Range: Less than 20cm
Low-Power / Short Range / Low-Data Mesh Technologies
Bluetooth Low Energy: Bluetooth Low Energy is a bit different from classic Bluetooth. It has numerous applications, the most common being transmitting sensor data. For example, A GPS device that records and transmits its location in regular intervals of time.
It is widely supported by tablets and mobile phones and has a decent transfer speed of 1 Mbps. It also supports mesh networking with up to 32 thousand devices!
It is easy to implement, widely supported and consumes very little power.
Speed: Upto to 1Mbits/s
Range: Nearly 50m -70m
Zigbee: A short-range networking technology similar to BLE as it uses the same carrier frequency of 2.4 GHz, operates in a similar range of BLE, and consumes little power but it is more advantageous than BLE as it supports a mesh network of 62 thousand devices which is twice than what BLE supports.
Zigbee finds its applications in Home Automations and industry Automations.
Speed:240Kbps and 40kbps
Low Power Long Distance Technologies
Lora/LoRaWAN: Long Range or LoRa enables communication over long ranges, more than 6 miles in some areas, and consumes little power. This technology uses different frequency bands depending on the regions of operations. In Europe the frequency is 868 Mhz, some areas use 169MHz and 433 Mhz as well. Lora supports low power, peer to peer and long-distance communications. As it is not a cellular technology it is not complex and is quite easier to implement. But if someone needs to connect to the internet then they would require an additional LoRa Gateway to connect to the internet.
Range:2-5 Km in Cities and 15km in Suburban Areas(less Interference)

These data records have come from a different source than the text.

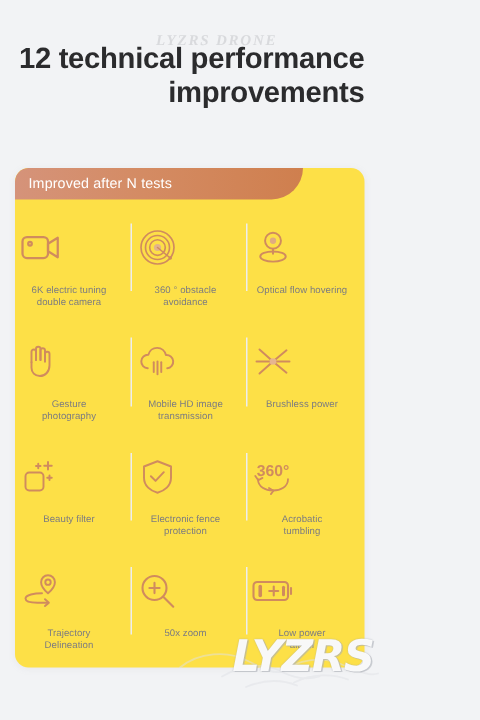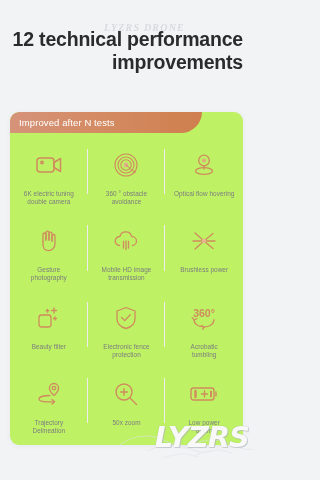--- a/index.html
+++ b/index.html
@@ -40,21 +40,21 @@
     letter-spacing: -0.2px;
   }
 
   
   .card {
     position: absolute;
     left: 10px;
     top: 112px;
     width: 233px;
     height: 333px;
-    background: #bef264;
+    background: #fde047;
     border-radius: 9px;
     box-shadow: 0 1px 5px rgba(150,150,160,0.10);
     overflow: hidden;
   }
 
   .ribbon {
     position: absolute;
     left: 0;
     top: 0;
     width: 192px;
@@ -81,21 +81,20 @@
     width: 233px;
     height: 305px;
     display: grid;
     grid-template-columns: 1fr 1fr 1fr;
     grid-template-rows: 1fr 1fr 1fr 1fr;
   }
   .cell {
     position: relative;
     display: flex;
     flex-direction: column;
-    align-items: center;
     justify-content: flex-start;
     padding-top: 9px;
   }
   .cell:not(:nth-child(3n))::after {
     content: "";
     position: absolute;
     right: 0;
     top: 9px;
     bottom: 22px;
     width: 1px;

NB-IoT: NB-IoT is a Cellular technology. It is more complex and expensive to implement and consumes more power when compared to LoRa.But the Quality of Connections and access to the internet is better and higher than that offered by LoRa.Its main objective is to transmit small amounts of data.
If the cost of implementation is not a problem then this technology is effective in widespread WSNs.
Building an ideal WSN will depend mainly on the user, all the technologies have some advantages over others and might be suitable in different scenarios depending on the budget. It is difficult to find an ideal and realistic solution, instead one should prioritize the design criteria and then narrow down on the choice of technologies to build the required WSN.